Friday, October 12, 2007

Yes, basically:

I had coffee with a new friend this morning and as we were leaving Top Pot, I noticed she was carrying a Believer tote.

"I've written for The Believer," I said.

She replied, "Yeah, I subscribed awhile ago and they sent this bag, but not the actual magazine. I hear they're like that."

"The inside-the-Beltway problem is a type of tunnel vision and a sense of narrow possibilities. It's also a fear of ..."

"...not being Serious with a capital S...In other words, it's much harder to damage your career by consistently supporting war and cruelty than by consistently supporting peace and love. The default position is 'bombs away.' The problem with the outside-the-Beltway mentality is an ignorance of what the actual human pressures and incentives are inside the Beltway, why politicians and pundits behave the way they do, and why that is not necessarily entirely attributable to their moral depravity."

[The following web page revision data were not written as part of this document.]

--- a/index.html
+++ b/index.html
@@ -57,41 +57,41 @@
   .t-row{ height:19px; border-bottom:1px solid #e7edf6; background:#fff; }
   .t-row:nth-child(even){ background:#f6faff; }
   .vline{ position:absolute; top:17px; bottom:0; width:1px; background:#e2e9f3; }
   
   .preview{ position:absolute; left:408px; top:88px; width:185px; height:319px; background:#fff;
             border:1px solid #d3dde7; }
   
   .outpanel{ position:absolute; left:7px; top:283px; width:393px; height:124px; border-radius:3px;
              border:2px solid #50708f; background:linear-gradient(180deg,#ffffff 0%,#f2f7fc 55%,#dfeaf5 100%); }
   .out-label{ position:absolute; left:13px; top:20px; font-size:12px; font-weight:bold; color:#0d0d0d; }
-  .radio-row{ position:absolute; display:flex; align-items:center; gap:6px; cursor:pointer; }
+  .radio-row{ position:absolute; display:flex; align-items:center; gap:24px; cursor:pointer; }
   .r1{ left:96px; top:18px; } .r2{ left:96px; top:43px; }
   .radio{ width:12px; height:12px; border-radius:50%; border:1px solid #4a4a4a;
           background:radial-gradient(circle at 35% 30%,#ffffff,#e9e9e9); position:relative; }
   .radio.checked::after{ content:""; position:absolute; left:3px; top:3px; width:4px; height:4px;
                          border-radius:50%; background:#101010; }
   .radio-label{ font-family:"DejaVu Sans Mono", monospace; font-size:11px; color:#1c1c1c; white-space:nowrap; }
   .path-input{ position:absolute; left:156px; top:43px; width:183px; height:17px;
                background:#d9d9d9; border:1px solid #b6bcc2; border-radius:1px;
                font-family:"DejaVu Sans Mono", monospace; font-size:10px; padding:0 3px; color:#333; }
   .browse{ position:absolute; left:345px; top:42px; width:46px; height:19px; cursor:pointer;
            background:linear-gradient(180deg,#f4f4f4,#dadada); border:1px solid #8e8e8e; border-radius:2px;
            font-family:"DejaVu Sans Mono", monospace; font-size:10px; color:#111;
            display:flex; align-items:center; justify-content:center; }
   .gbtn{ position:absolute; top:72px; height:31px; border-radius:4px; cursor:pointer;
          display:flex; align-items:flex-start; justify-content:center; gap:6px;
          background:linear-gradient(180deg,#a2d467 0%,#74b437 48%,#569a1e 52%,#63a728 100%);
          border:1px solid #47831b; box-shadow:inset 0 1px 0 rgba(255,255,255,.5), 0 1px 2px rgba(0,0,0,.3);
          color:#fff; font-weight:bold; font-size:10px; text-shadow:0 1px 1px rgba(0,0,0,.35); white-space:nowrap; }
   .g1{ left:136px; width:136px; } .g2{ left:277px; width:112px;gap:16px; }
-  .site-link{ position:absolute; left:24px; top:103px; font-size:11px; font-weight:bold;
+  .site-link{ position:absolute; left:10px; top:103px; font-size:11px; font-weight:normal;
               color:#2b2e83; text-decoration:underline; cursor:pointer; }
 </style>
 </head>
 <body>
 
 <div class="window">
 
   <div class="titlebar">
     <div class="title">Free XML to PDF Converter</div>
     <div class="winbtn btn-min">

Radar has a new interview with one of my very favorite writers, the ceaselessly compelling Hendrik Hertzberg:

http://radaronline.com/features/2007/10/hendrik_hertzberg_the_new_yorker_charles_kaiser_1.php

Monday, October 08, 2007

And to everyone who has a ball sack:

This appears self-evident, but in case it's not:

Your testes and/or penis will not become disabled if you apologize without someone first drawing you a schematic illustrating why, perchance, an apology might be in order.

[The vaginal cabal does fucked up stuff, too. So not the point right now.]